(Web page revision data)
<<<<

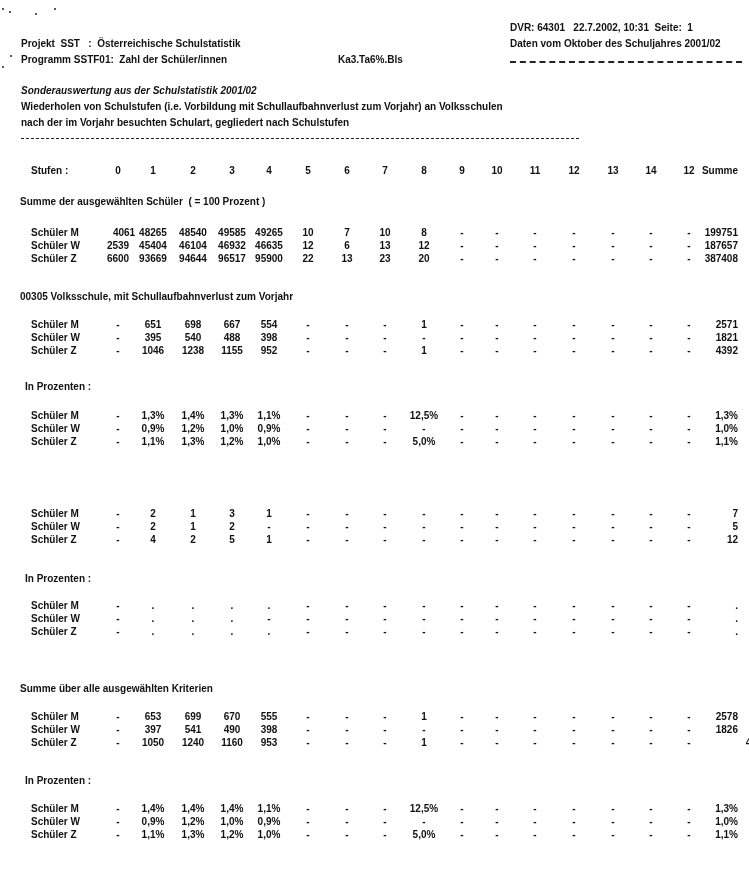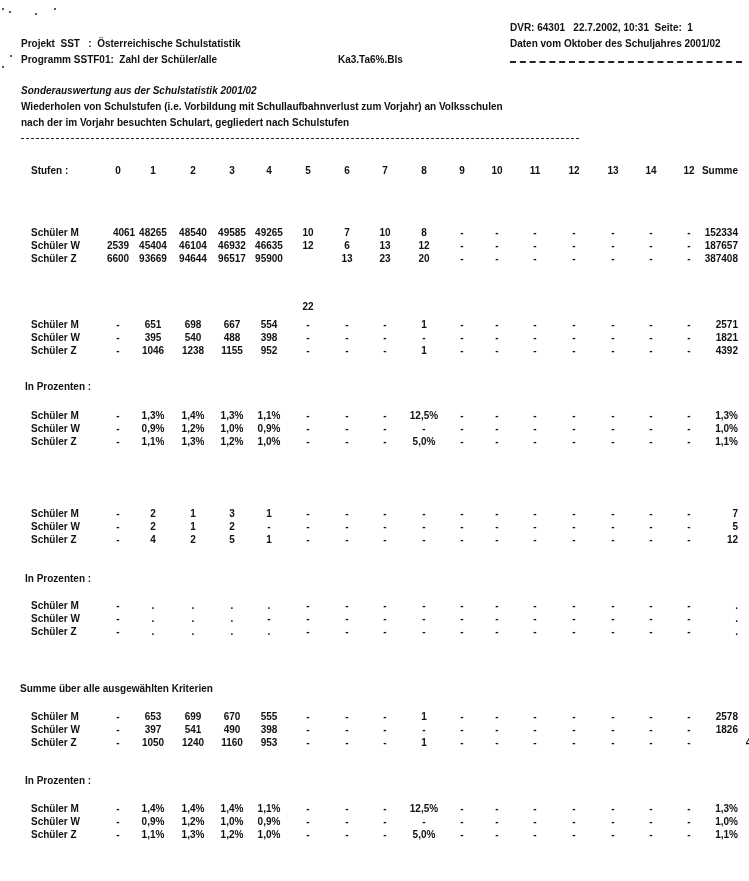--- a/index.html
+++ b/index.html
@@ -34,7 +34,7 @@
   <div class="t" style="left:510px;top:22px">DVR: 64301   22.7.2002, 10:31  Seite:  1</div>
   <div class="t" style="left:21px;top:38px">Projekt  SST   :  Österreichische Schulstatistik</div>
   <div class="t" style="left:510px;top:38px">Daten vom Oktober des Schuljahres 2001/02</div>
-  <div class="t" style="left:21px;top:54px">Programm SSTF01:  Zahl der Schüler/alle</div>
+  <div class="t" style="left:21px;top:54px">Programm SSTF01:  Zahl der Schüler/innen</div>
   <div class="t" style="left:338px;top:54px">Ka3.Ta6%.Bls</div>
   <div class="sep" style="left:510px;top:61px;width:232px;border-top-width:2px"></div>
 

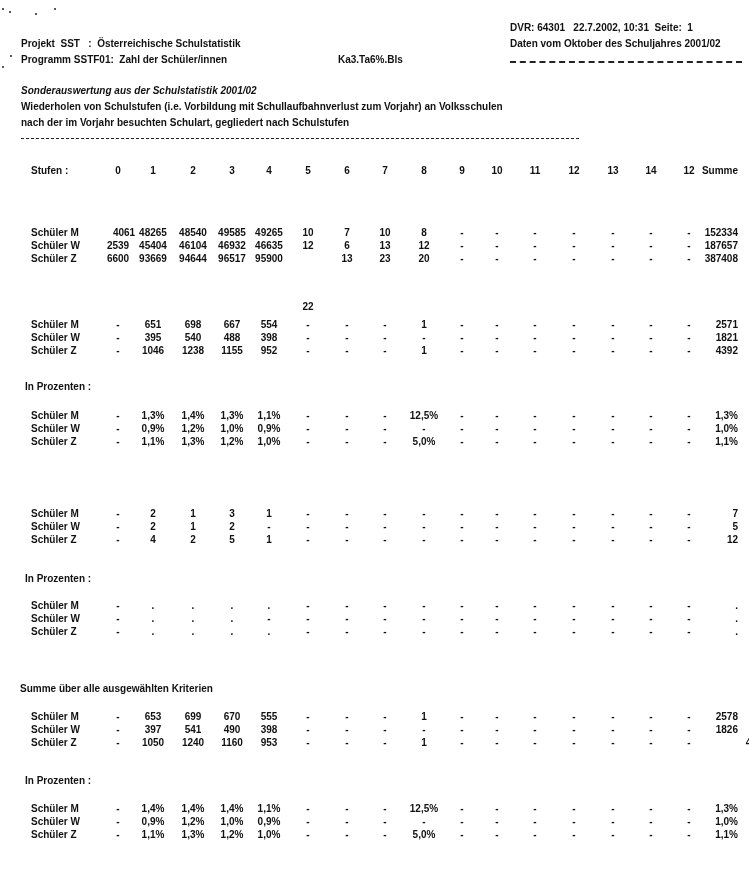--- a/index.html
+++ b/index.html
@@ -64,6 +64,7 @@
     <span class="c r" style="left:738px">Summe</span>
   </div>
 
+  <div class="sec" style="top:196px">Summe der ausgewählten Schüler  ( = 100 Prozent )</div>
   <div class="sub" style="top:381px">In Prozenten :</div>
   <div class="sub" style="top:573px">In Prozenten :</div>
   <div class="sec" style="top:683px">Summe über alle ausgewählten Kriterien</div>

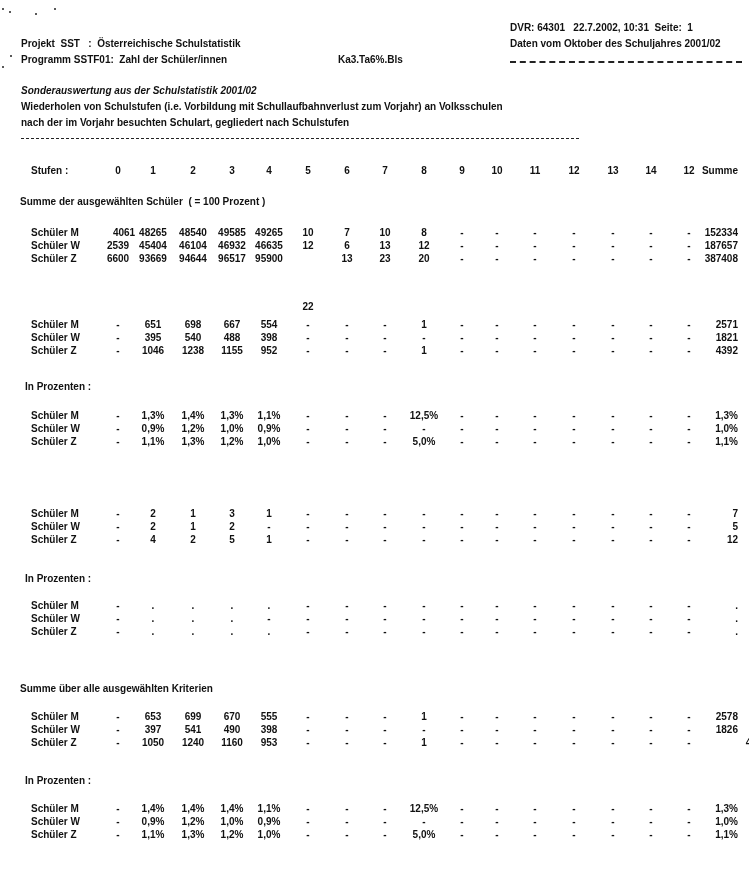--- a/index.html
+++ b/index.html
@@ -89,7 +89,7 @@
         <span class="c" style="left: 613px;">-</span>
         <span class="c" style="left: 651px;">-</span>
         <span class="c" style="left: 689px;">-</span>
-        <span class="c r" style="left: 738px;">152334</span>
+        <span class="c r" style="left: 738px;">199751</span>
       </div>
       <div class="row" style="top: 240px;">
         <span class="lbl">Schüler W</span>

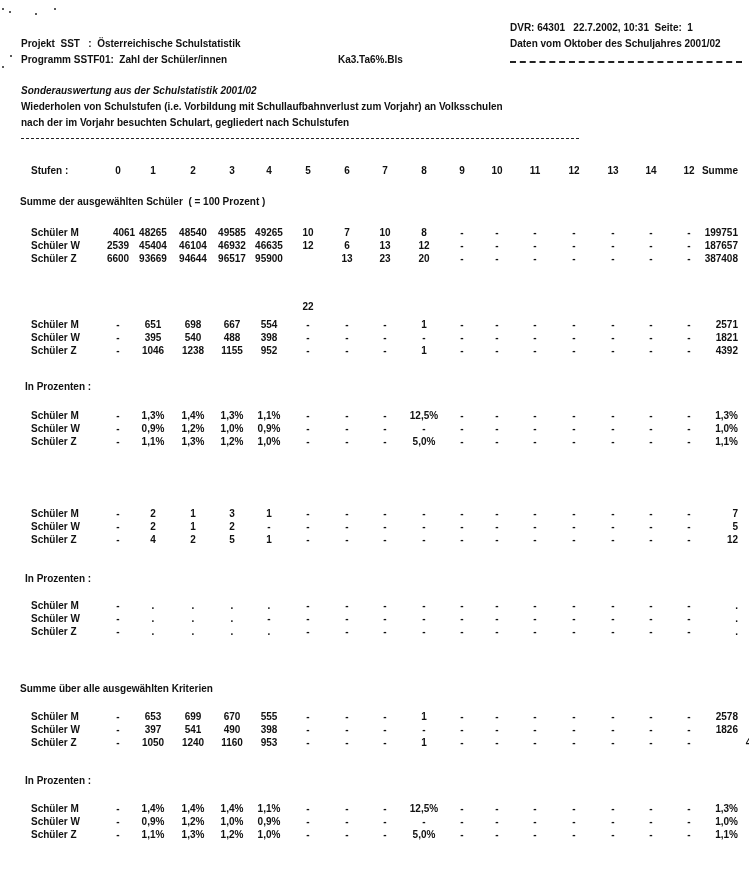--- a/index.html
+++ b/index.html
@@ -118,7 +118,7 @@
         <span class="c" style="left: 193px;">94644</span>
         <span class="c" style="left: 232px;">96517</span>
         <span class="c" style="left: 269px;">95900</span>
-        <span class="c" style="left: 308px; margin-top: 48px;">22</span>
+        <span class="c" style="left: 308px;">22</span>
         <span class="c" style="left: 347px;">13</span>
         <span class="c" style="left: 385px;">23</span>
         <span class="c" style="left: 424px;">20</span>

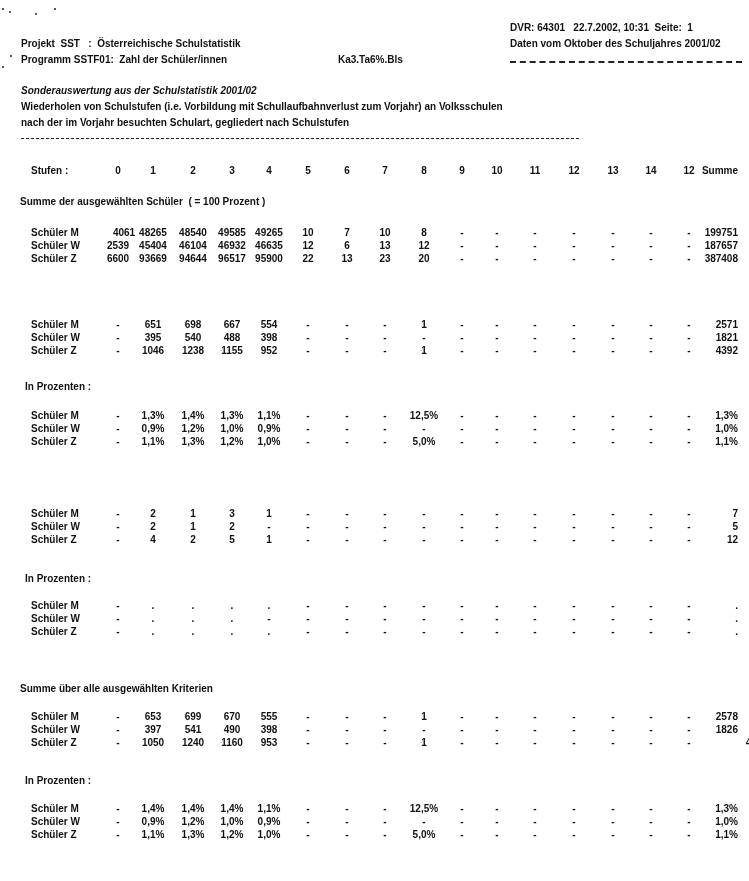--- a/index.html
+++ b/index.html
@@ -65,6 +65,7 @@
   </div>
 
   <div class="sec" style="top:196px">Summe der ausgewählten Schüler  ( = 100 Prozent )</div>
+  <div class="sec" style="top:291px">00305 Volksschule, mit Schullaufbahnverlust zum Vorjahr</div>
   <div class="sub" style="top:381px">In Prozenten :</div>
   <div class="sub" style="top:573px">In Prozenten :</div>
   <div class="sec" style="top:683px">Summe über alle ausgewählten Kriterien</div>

>>>>

Exercise prompt
Repeat every entry above word for word, and include no pictures.

Written solution
--- a/index.html
+++ b/index.html
@@ -34,7 +34,7 @@
   <div class="t" style="left:510px;top:22px">DVR: 64301   22.7.2002, 10:31  Seite:  1</div>
   <div class="t" style="left:21px;top:38px">Projekt  SST   :  Österreichische Schulstatistik</div>
   <div class="t" style="left:510px;top:38px">Daten vom Oktober des Schuljahres 2001/02</div>
-  <div class="t" style="left:21px;top:54px">Programm SSTF01:  Zahl der Schüler/alle</div>
+  <div class="t" style="left:21px;top:54px">Programm SSTF01:  Zahl der Schüler/innen</div>
   <div class="t" style="left:338px;top:54px">Ka3.Ta6%.Bls</div>
   <div class="sep" style="left:510px;top:61px;width:232px;border-top-width:2px"></div>
 

--- a/index.html
+++ b/index.html
@@ -64,6 +64,7 @@
     <span class="c r" style="left:738px">Summe</span>
   </div>
 
+  <div class="sec" style="top:196px">Summe der ausgewählten Schüler  ( = 100 Prozent )</div>
   <div class="sub" style="top:381px">In Prozenten :</div>
   <div class="sub" style="top:573px">In Prozenten :</div>
   <div class="sec" style="top:683px">Summe über alle ausgewählten Kriterien</div>

--- a/index.html
+++ b/index.html
@@ -89,7 +89,7 @@
         <span class="c" style="left: 613px;">-</span>
         <span class="c" style="left: 651px;">-</span>
         <span class="c" style="left: 689px;">-</span>
-        <span class="c r" style="left: 738px;">152334</span>
+        <span class="c r" style="left: 738px;">199751</span>
       </div>
       <div class="row" style="top: 240px;">
         <span class="lbl">Schüler W</span>

--- a/index.html
+++ b/index.html
@@ -118,7 +118,7 @@
         <span class="c" style="left: 193px;">94644</span>
         <span class="c" style="left: 232px;">96517</span>
         <span class="c" style="left: 269px;">95900</span>
-        <span class="c" style="left: 308px; margin-top: 48px;">22</span>
+        <span class="c" style="left: 308px;">22</span>
         <span class="c" style="left: 347px;">13</span>
         <span class="c" style="left: 385px;">23</span>
         <span class="c" style="left: 424px;">20</span>

--- a/index.html
+++ b/index.html
@@ -65,6 +65,7 @@
   </div>
 
   <div class="sec" style="top:196px">Summe der ausgewählten Schüler  ( = 100 Prozent )</div>
+  <div class="sec" style="top:291px">00305 Volksschule, mit Schullaufbahnverlust zum Vorjahr</div>
   <div class="sub" style="top:381px">In Prozenten :</div>
   <div class="sub" style="top:573px">In Prozenten :</div>
   <div class="sec" style="top:683px">Summe über alle ausgewählten Kriterien</div>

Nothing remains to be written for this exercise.